### Exercise
An exact transcription of each entry below is required, without any pictures.

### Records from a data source
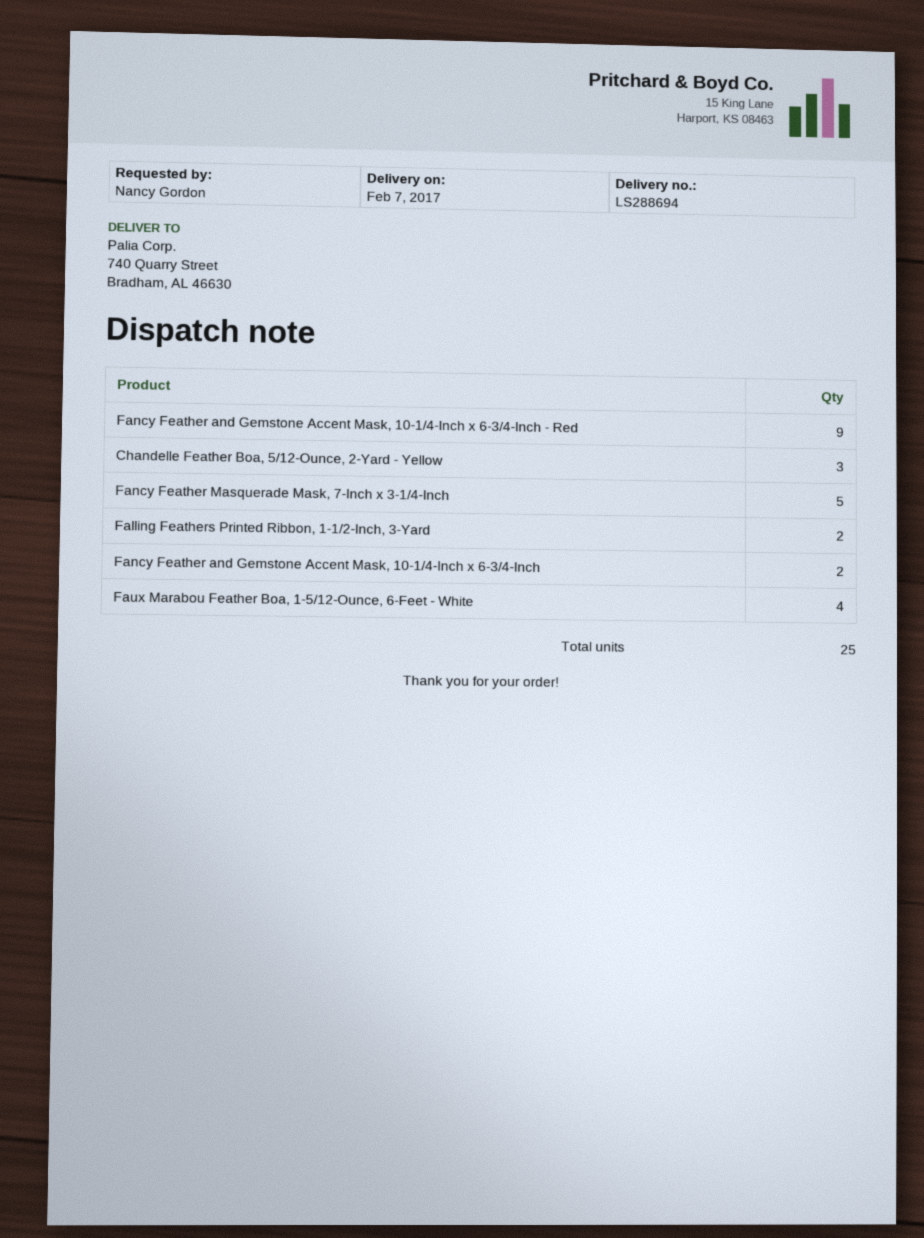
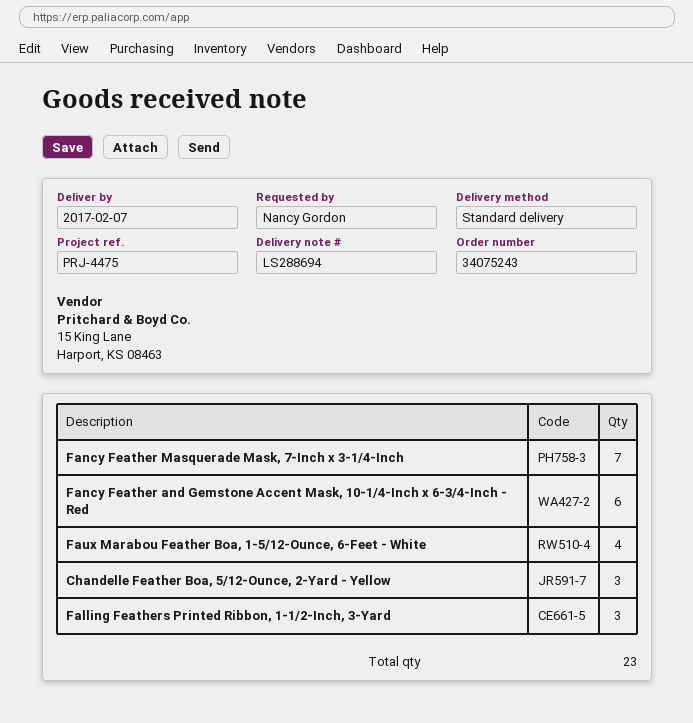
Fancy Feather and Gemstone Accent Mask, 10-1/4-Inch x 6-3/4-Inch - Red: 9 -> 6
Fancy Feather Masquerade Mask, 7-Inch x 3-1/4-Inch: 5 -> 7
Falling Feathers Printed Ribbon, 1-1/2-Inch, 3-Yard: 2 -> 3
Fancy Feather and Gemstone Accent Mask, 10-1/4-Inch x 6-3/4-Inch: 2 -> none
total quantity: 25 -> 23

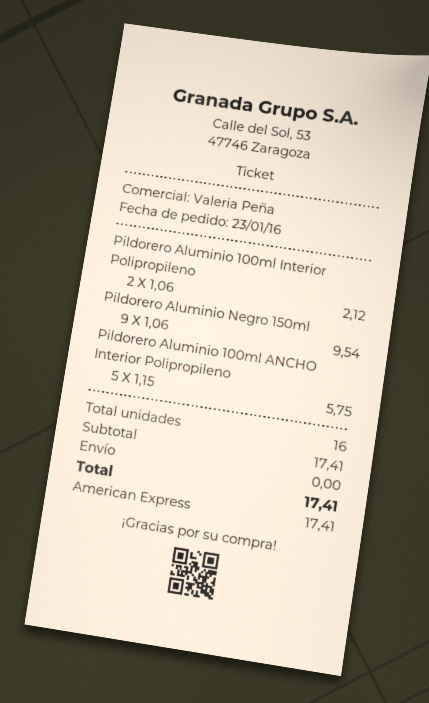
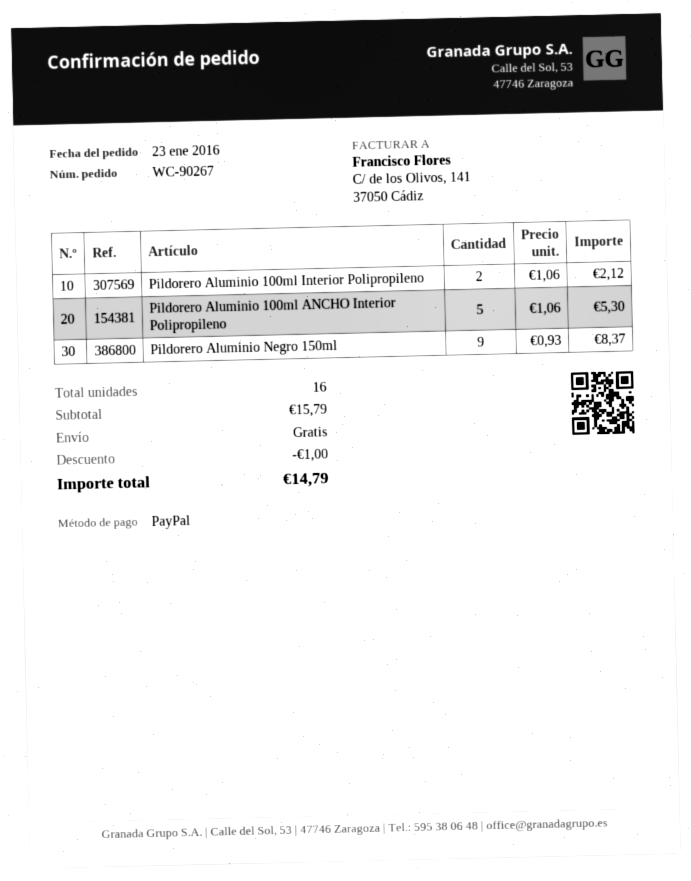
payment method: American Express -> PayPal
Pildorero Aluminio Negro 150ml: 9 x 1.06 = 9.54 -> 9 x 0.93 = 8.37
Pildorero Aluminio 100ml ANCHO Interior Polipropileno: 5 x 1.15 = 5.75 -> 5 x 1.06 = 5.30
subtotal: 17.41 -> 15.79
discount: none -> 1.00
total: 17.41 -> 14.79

### Output of the exercise
Fancy Feather and Gemstone Accent Mask, 10-1/4-Inch x 6-3/4-Inch - Red: 9 -> 6
Fancy Feather Masquerade Mask, 7-Inch x 3-1/4-Inch: 5 -> 7
Falling Feathers Printed Ribbon, 1-1/2-Inch, 3-Yard: 2 -> 3
Fancy Feather and Gemstone Accent Mask, 10-1/4-Inch x 6-3/4-Inch: 2 -> none
total quantity: 25 -> 23

payment method: American Express -> PayPal
Pildorero Aluminio Negro 150ml: 9 x 1.06 = 9.54 -> 9 x 0.93 = 8.37
Pildorero Aluminio 100ml ANCHO Interior Polipropileno: 5 x 1.15 = 5.75 -> 5 x 1.06 = 5.30
subtotal: 17.41 -> 15.79
discount: none -> 1.00
total: 17.41 -> 14.79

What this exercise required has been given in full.